Dan O’Brien’s half-hour programme on Ireland’s economic downfall gets its first airing. Here are some select excerpts.

Image: Julien Behal/PA Wire

BBC RADIO 4 this afternoon broadcast a documentary made by the Irish Times’ economics editor Dan O’Brien, documenting the various developments that led to Ireland accepting a €67.5 billion bailout fund from the European Central Bank, European Commission, and International Monetary Fund last November.

The half-hour programme is available in full on the BBC’s website, but below we have taken some excerpts from the transcript to help give a sense of just how opposed the Irish and European fronts were to each other – and how the international troika was not always singing from the same hymn sheet.

Brian Lenihan, former Minister for Finance:

[ECB president Jean-Claude] Trichet wrote to me. He raised the question about whether Ireland would be participating in a programme at that stage.

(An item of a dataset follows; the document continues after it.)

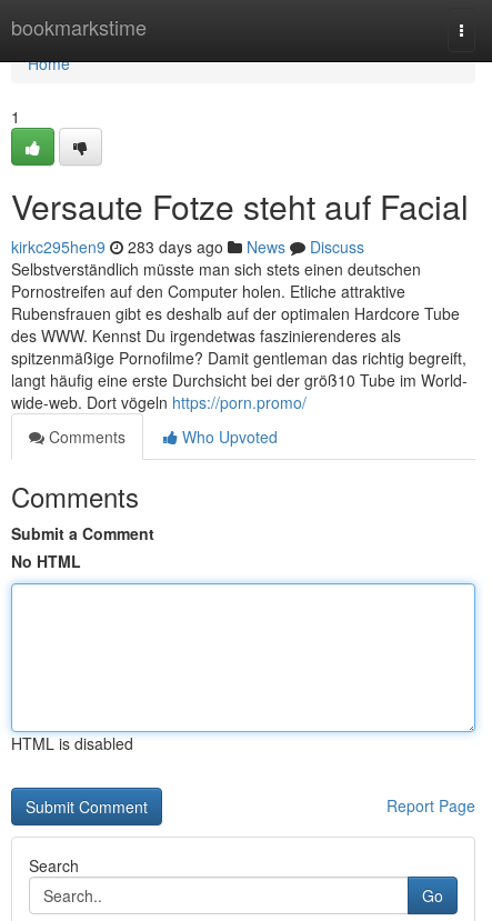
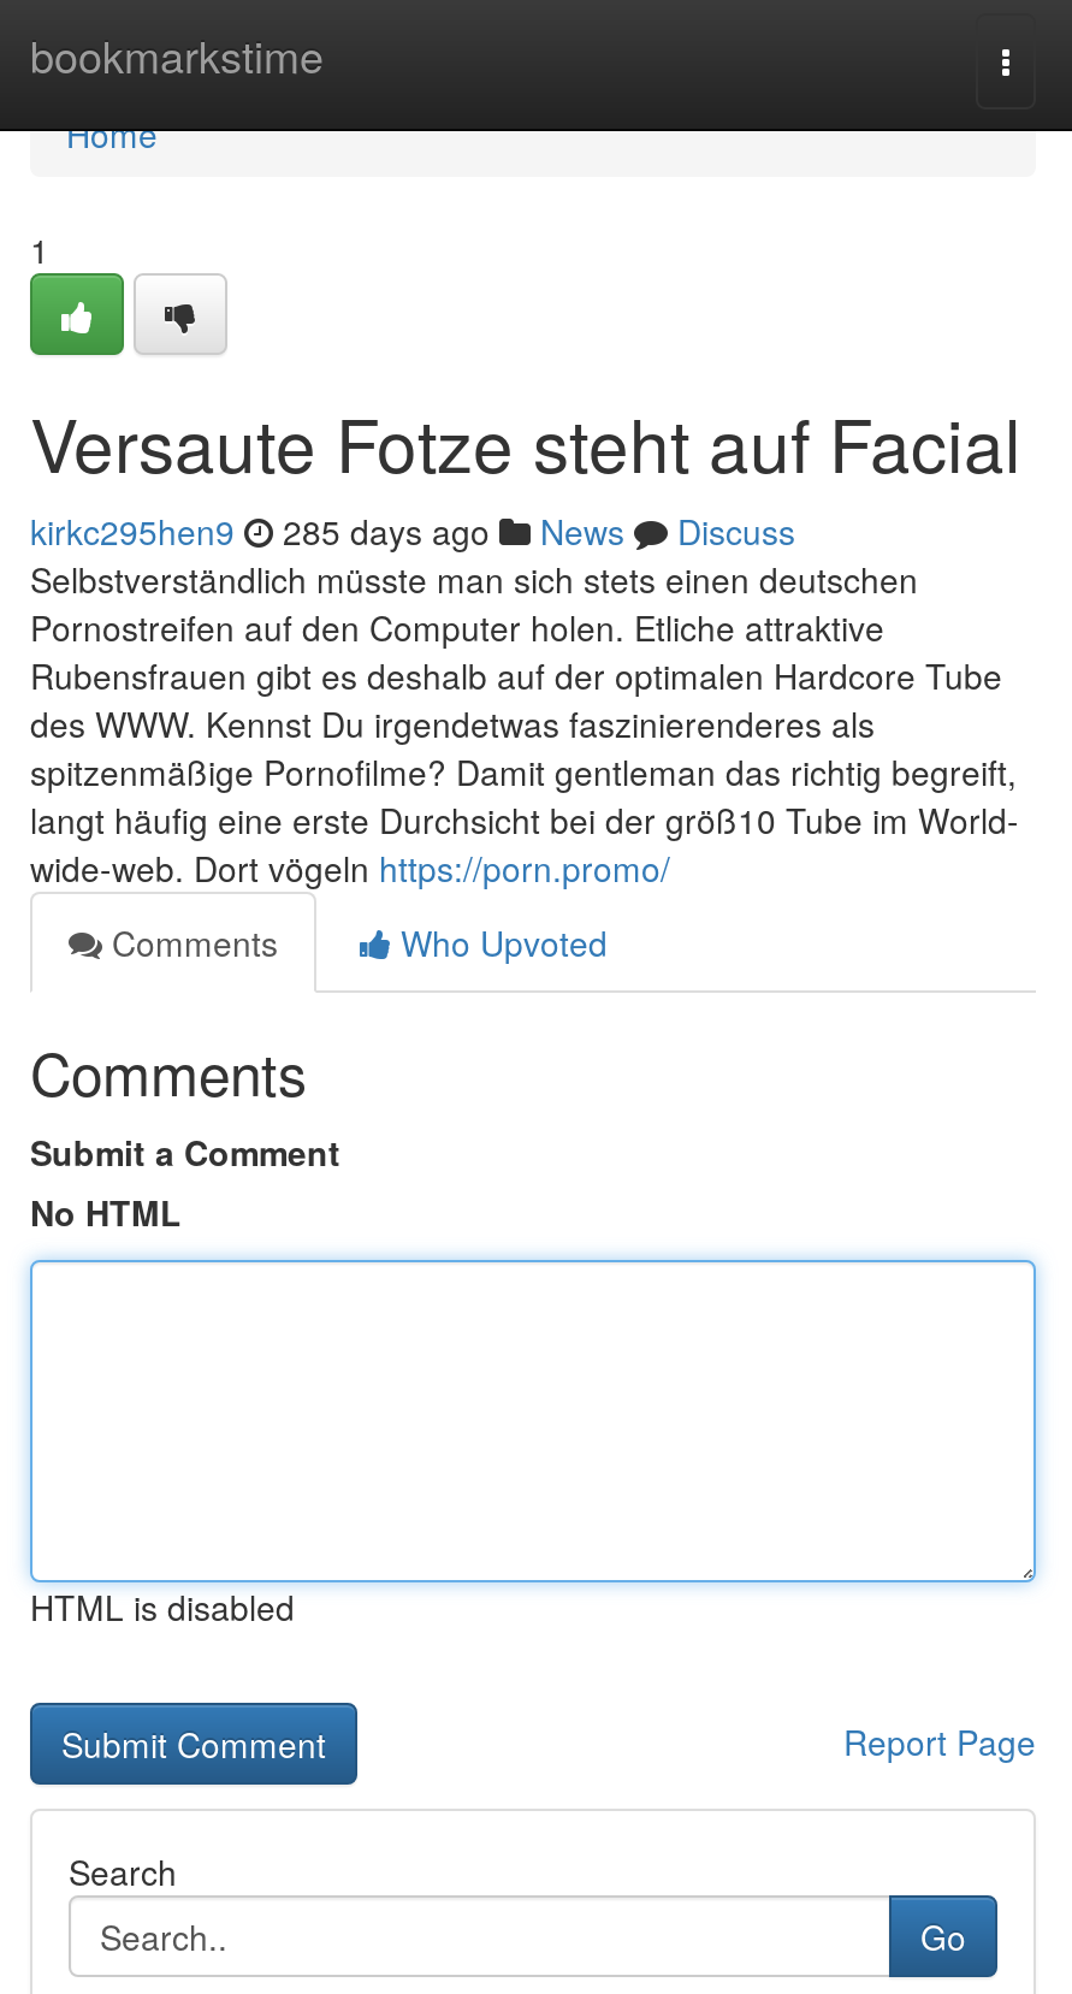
[11,236,364,258] kirkc295hen9 283 days ago News Discuss -> [30,507,795,555] kirkc295hen9 285 days ago News Discuss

I rang Mr Trichet after receipt of the letter. [...]

But it was clear to me at that stage that there was a serious issue for Ireland, and I said it was important that we discuss his concerns. And we agreed that on the following Sunday there would be an official level discussion about these issues, in Brussels.

I was in very difficult negotiations. We were simply having exploratory official discussions and I didn’t think that would be an appropriate time to alert the public generally as to the fact we were having such discussions. I’d have weakened our diplomatic hand in that regard.

Jorg Asmussen, Germany’s deputy finance minister:

It was made very clear to the Irish finance minister that it is not just about Ireland – it was made very clear that his decision has an influence on the economic wellbeing of other parts of the Eurozone. The functioning of the currency unions was at stake.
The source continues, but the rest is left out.